What’s the Difference Between a Trustee and an Executor?

When it comes to estate planning, two terms that are commonly used are trustee and executor. While both positions are related to managing a person’s assets, they have different roles and responsibilities. It is important to understand the differences between a trustee and an executor to ensure that your estate plan is structured properly.

Definition and Roles

A trustee is a person who is designated to manage and distribute the assets of a trust, while an executor is tasked with administering a will. A trust is a legal arrangement that allows a person to transfer their assets to a trustee, who then manages those assets for the benefit of beneficiaries. An executor, on the other hand, is responsible for carrying out the wishes of a deceased person as spelled out in their will. In short, a trustee handles a living person’s assets while an executor handles an estate after someone has died.

Legal Authority

One of the key differences between a trustee and an executor is their legal authority. A trustee can begin managing a trust as soon as it is established while an executor can only begin their duties after the estate owner passes away. Trustees typically have broad powers to manage the trust, subject to the terms of the trust agreement, while executors are limited to administering the estate based on the terms of the will.


While both trustees and executors have fiduciary responsibilities to manage assets in the best interests of the beneficiaries, their responsibilities often differ. Trustees are responsible for managing the assets in the trust, paying any applicable taxes, and distributing assets to the beneficiaries according to the terms of the trust agreement. Executors, on the other hand, must identify and inventory assets, pay any debts or taxes owed, and distribute assets to the beneficiaries as specified in the will. Executors also have to ensure that the will is legally valid through the court system.


Another key difference between a trustee and an executor is the timeframe during which they carry out their duties. A trustee’s responsibilities can extend long past the death of the trust’s creator and may last for many years, while an executor’s responsibilities typically end once the estate is closed. Trustees may also be responsible for ongoing management of the assets, while an executor’s duties typically end once the estate is probated.

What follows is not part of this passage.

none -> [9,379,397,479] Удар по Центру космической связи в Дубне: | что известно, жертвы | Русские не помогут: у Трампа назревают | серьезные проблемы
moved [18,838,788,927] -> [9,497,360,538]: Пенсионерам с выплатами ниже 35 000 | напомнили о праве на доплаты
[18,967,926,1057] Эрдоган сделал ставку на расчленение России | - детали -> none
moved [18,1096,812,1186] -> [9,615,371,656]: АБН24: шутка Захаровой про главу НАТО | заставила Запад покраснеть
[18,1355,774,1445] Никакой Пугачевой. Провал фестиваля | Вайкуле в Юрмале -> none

While both trustees and executors have fiduciary duties, they may have different qualifications. A trustee should have experience handling investments and managing assets as well as the ability to work well with beneficiaries and communicate effectively. An executor, on the other hand, should be familiar with financial and tax matters as well as have the ability to manage an estate and communicate with family members and beneficiaries. It is also important to note that an executor may need to be appointed by the court, while a trustee can be selected by the trust’s creator.

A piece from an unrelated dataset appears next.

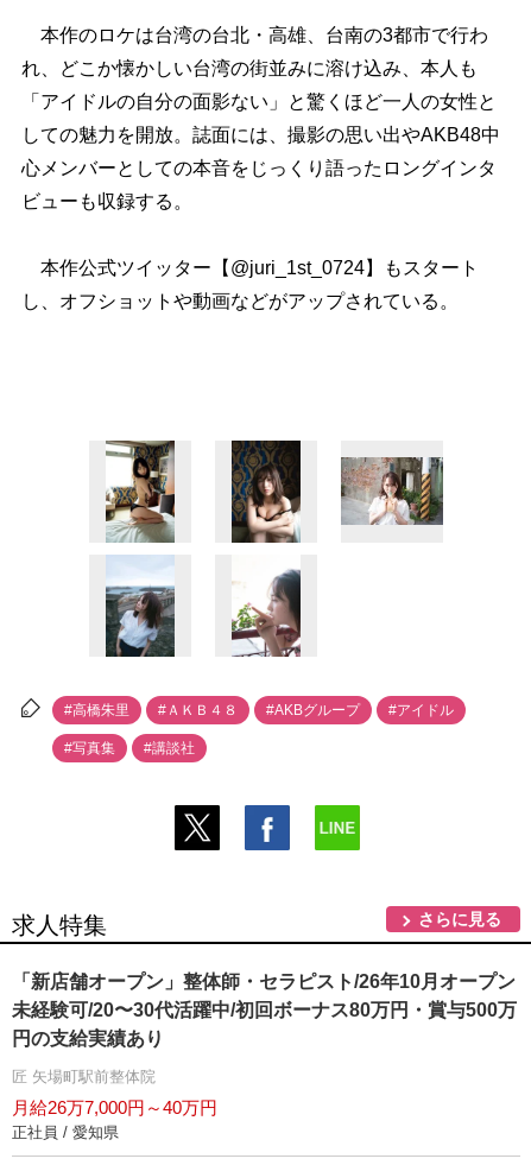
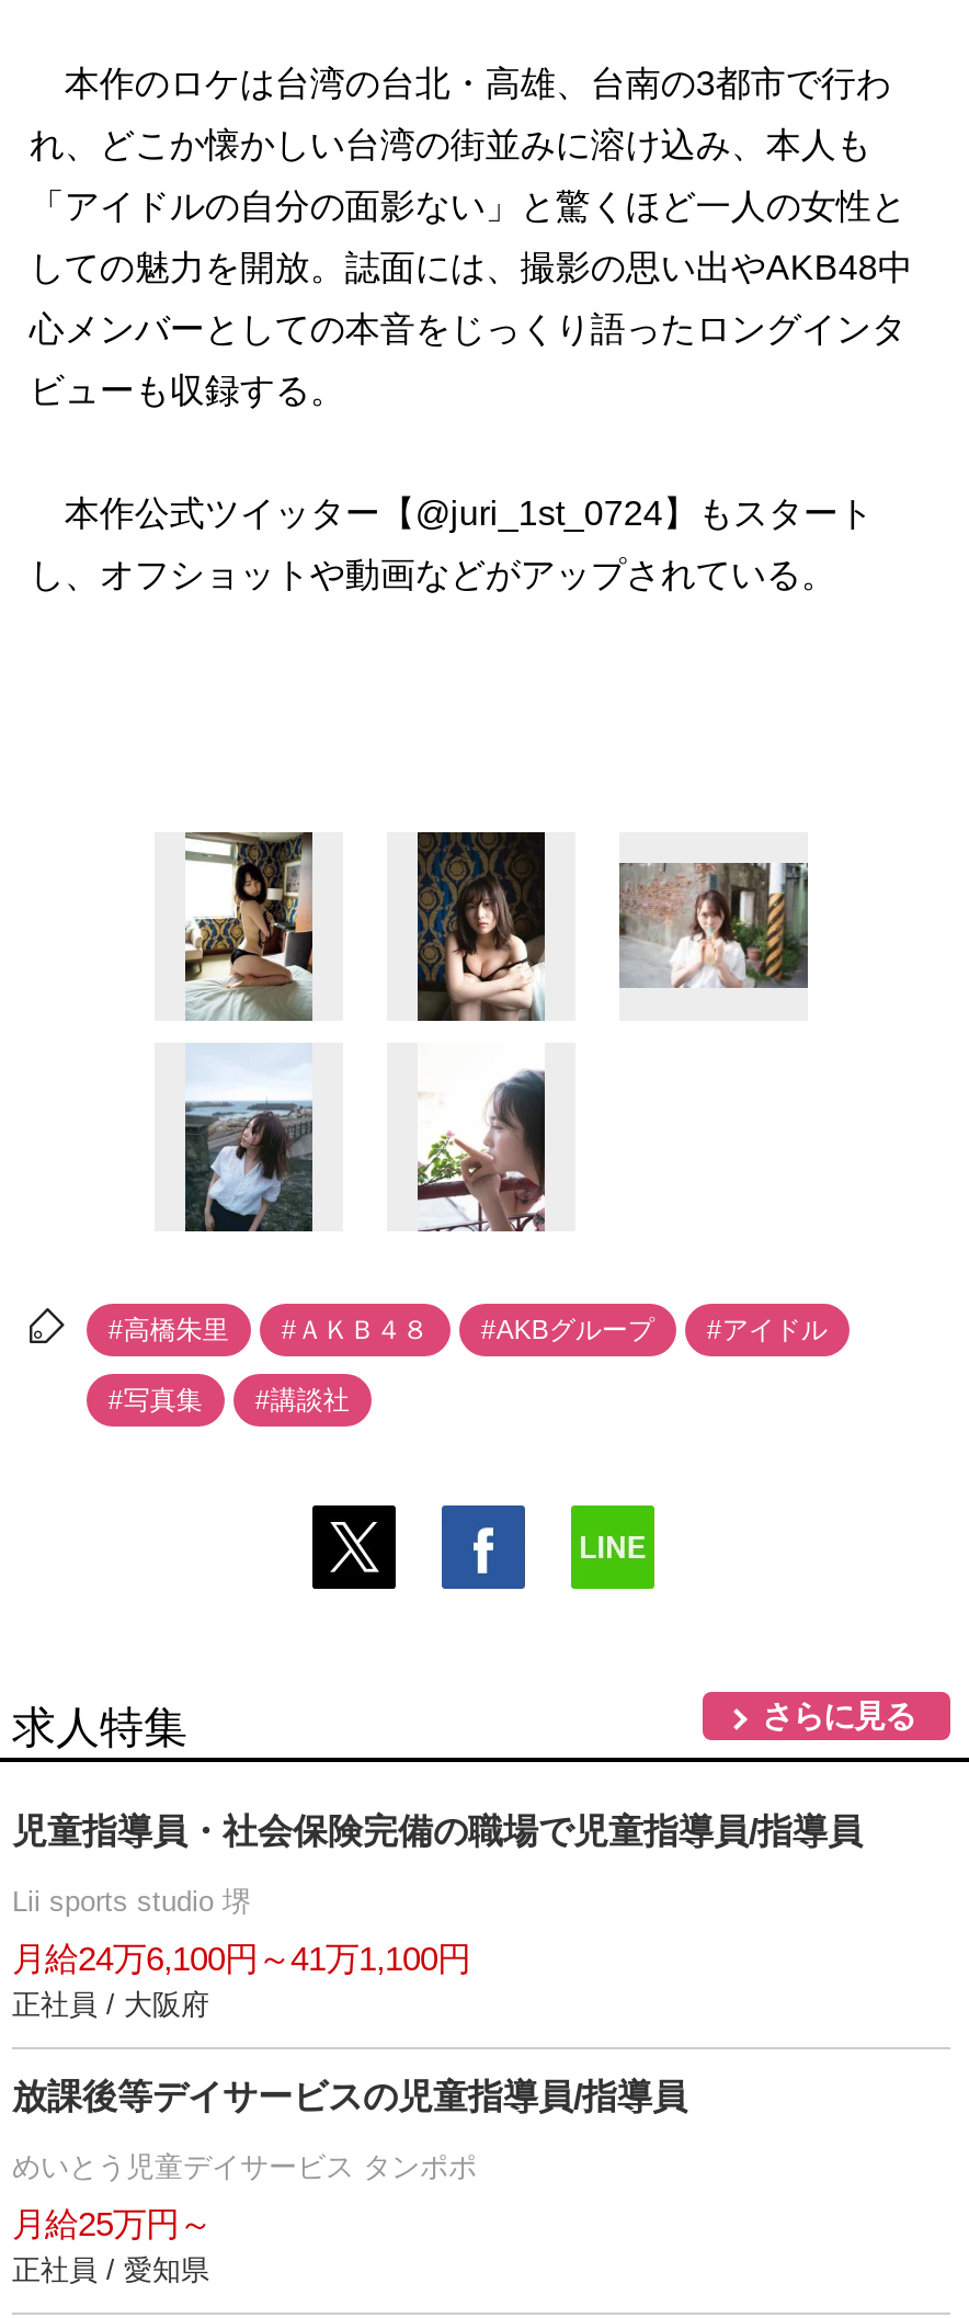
[12,972,517,1118] 「新店舗オープン」整体師・セラピスト/26年10月オープン | 未経験可/20〜30代活躍中/初回ボーナス80万円・賞与500万 | 円の支給実績あり | 匠 矢場町駅前整体院 | 月給26万7,000円～40万円 -> [12,1814,863,2243] 児童指導員・社会保険完備の職場で児童指導員/指導員 | Lii sports studio 堺 | 月給24万6,100円～41万1,100円 | 正社員 / 大阪府 | 放課後等デイサービスの児童指導員/指導員 | めいとう児童デイサービス タンポポ | 月給25万円～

Trustees are usually compensated based on a percentage of the trust’s value, while executors are typically paid a fee based on the estate’s value. California Probate Code governs the fees to executor and attorneys who represent the executor. It is important to know this information so you can make informed decisions.

Contact Desert Law Group in Palm Springs Today to Get Started!

While both a trustee and an executor have important roles in estate planning, they have different responsibilities and legal authority. Understanding the differences between the two positions is essential to ensure that you have a comprehensive estate plan that meets your needs. Whether you are creating a trust or a will, it is important to work with experienced estate planning attorneys to ensure that your wishes are properly structured and carried out.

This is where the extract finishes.